Create the Service File
sudo nano /etc/systemd/system/meilisearch.service
Paste the following text:
[Unit]
Description=Meilisearch
After=network.target
[Service]
Type=simple
ExecStart=/usr/local/bin/meilisearch --master-key=MySuperSecretKey
Restart=always
[Install]
WantedBy=multi-user.target
Replace MySuperSecretKey with a private API code.
Enable and Start the Service
sudo systemctl daemon-reexec
sudo systemctl enable meilisearch
sudo systemctl start meilisearch
Check Status
sudo systemctl status meilisearch
If all went well the report should read “active (running)”.
Step 3: Set Up Nginx as a Reverse Proxy
In default Meilisearch operates on port 7700. We’ll configure Nginx to route requests coming from port 80 to Meilisearch.
Create a New Nginx Config
sudo nano /etc/nginx/sites-available/meilisearch
Copy this configuration:
server {
listen 80;
server_name yourdomain.com;
location / {
proxy_pass http://localhost:7700;
proxy_set_header Host $host;
proxy_set_header X-Real-IP $remote_addr;
}
}
Replacing yourdomain.com with your real DNS name, or IP address of your server.
Enable the Site
sudo ln -s /etc/nginx/sites-available/meilisearch /etc/nginx/sites-enabled/
Test Nginx and Restart
sudo nginx -t
sudo systemctl restart nginx
Now visiting http://yourdomain.com should show the Meilisearch welcome page.
4. (Optional) Securing It by using HTTPS with Certbot
Want HTTPS? Use Let’sEncrypt to get no cost SSL.
Install Certbot
sudo apt install certbot python3-certbot-nginx
Generate SSL Certificate
sudo certbot --nginx -d yourdomain.com
Certbot will modify your Nginx configuration and then reload the server.
Enable Auto-Renew
sudo systemctl enable certbot.timer
Boom!
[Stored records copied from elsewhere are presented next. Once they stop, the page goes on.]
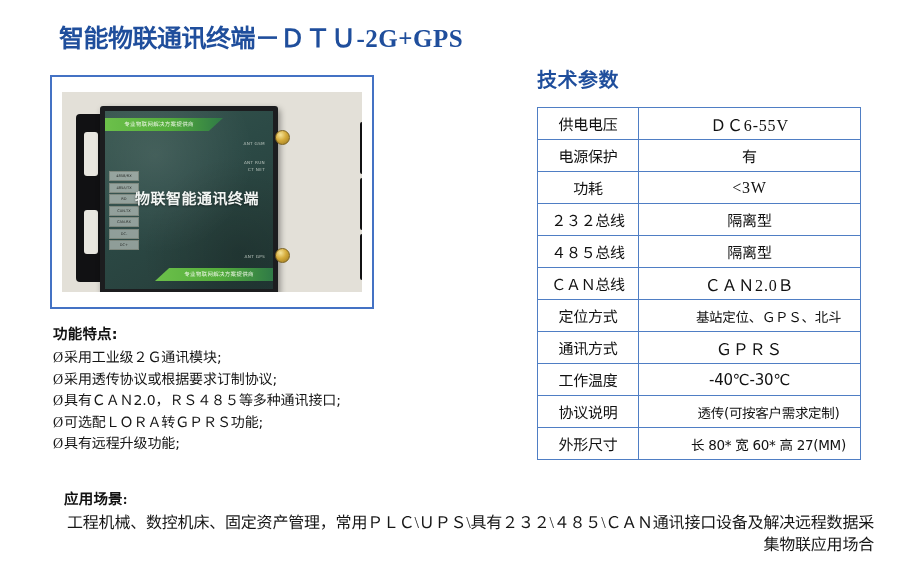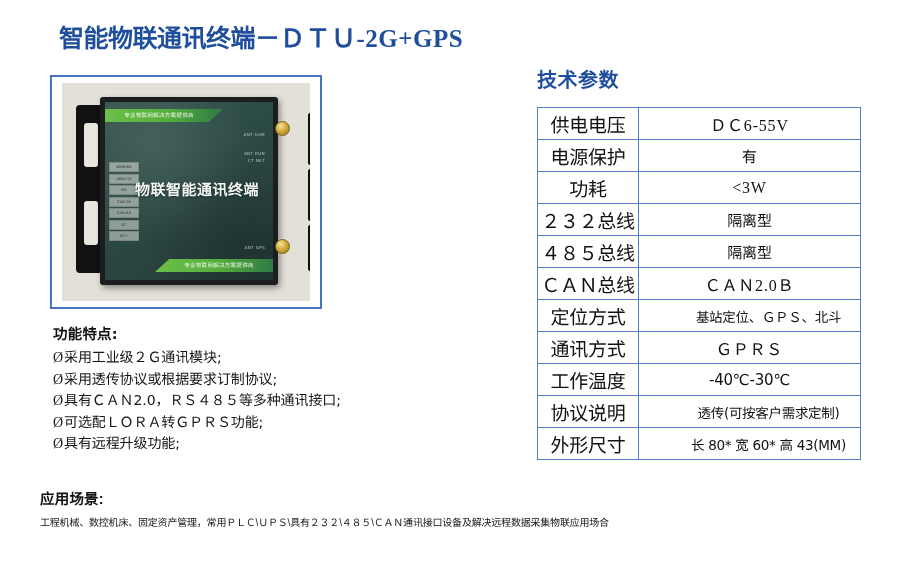--- a/index.html
+++ b/index.html
@@ -40,26 +40,26 @@
   .page-title .model {
     font-family: "Liberation Serif", "DejaVu Serif", serif;
     letter-spacing: 0.5px;
   }
 
   
   .photo-frame {
     position: absolute;
     left: 50px;
     top: 75px;
-    width: 272px;
+    width: 324px;
     height: 234px;
     border: 2px solid #4472c4;
     background: #ffffff;
     box-sizing: border-box;
-    padding: 6px 10px;
+    padding: 15px 10px;
   }
   .photo-inner {
     position: relative;
     width: 100%;
     height: 100%;
     background: #e3e0d8;
     overflow: hidden;
   }
 
   
@@ -232,30 +232,31 @@
     line-height: 21.5px;
     white-space: nowrap;
     letter-spacing: -.1px;
   }
   .feat-line .bullet {
     font-family: "Liberation Serif", "DejaVu Serif", serif;
     padding-right: 1px;
   }
   .apply {
     position: absolute;
-    left: 40px;
+    left: 64px;
     top: 487px;
     width: 810px;
-    font-family: Liberation Sans, sans-serif;
+    font-family: Liberation Serif, serif;
   }
   .apply-body {
-    font-size: 10px;
+    font-size: 16px;
     color: #161616;
     line-height: 22px;
     letter-spacing: -.2px;
+    text-align: right;
   }
 
   
   .spec-title {
     position: absolute;
     left: 537px;
     top: 64px;
     font-size: 20px;
     font-weight: bold;
     color: #1f4e9c;
@@ -279,21 +280,21 @@
     vertical-align: middle;
     font-size: 15px;
     color: #111111;
     font-family: "Liberation Serif", "DejaVu Serif", serif;
     white-space: nowrap;
     overflow: hidden;
   }
   .spec-table td.k {
     width: 96px;
     font-family: Liberation Sans, sans-serif;
-    font-size: 19px;
+    font-size: 15px;
     letter-spacing: -.3px;
   }
   .spec-table td.v {
     font-family: "DejaVu Sans", sans-serif;
     font-size: 15px;
     letter-spacing: -.2px;
   }
   .spec-table tr td.v.serifv {
     font-family: "Liberation Serif", "DejaVu Serif", serif;
     letter-spacing: .8px;
@@ -406,16 +407,16 @@
       <tr>
         <td class="k">工作温度</td>
         <td class="v">-40℃-30℃</td>
       </tr>
       <tr>
         <td class="k">协议说明</td>
         <td class="v small">透传(可按客户需求定制)</td>
       </tr>
       <tr>
         <td class="k">外形尺寸</td>
-        <td class="v small">长 80* 宽 60* 高 43(MM)</td>
+        <td class="v small">长 80* 宽 60* 高 27(MM)</td>
       </tr>
     </tbody>
 </table>
 
 </body></html>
You’ve got HTTPS.
Step 5: Test Meilisearch
Let’s see if Meilisearch is running correctly.
Open in Browser
Go to http://yourdomain.com — you should see the Meilisearch welcome JSON.
Add an Index (Optional)
Let’s see if we can push data with curl.
Create Index:
curl -X POST 'http://yourdomain.com/indexes' \
-H 'X-Meili-API-Key: MySuperSecretKey' \
-H 'Content-Type: application/json' \
--data ''
Add Documents:
curl -X POST 'http://yourdomain.com/indexes/movies/documents' \
-H 'X-Meili-API-Key: MySuperSecretKey' \
-H 'Content-Type: application/json' \
--data '[
,
]'
Search:
curl 'http://yourdomain.com/indexes/movies/search' \
-H 'X-Meili-API-Key: MySuperSecretKey' \
--data ''
You’ll receive a speedy fuzzy match.
Final Tips and Best Practices
Here are a few things to remember:
- Make sure you use API keys that are strong Change the master-key default to
- Make sure you use HTTPS to prevent people from sniffing your API’s traffic
- Secure with a firewall Block access to 7700 port from outside
- The Basic Auth feature can be added to Nginx An additional layer of protection
- Monitor the Service Utilize systemctl’s status meilisearch or logs
Conclusion
Let’s quickly recap:
- You have installed Meilisearch in Ubuntu 24.04
- You set up a service in the system to automatically start it
- You utilized Nginx as a reverse proxy to port 7700.
- (Optional) You have added HTTPS using Let’s Encrypt.
- You tried curl on your test and confirmed that it worked!
Meilisearch is now available to provide lightning-fast search capabilities within your apps.
What’s next? Perhaps you can add a frontend, such as Meilisearch website, or incorporate it into the Laravel, React, or Next.js application.
Let me let me know in the comments if there is anything you would like to know about. assistance with one of them!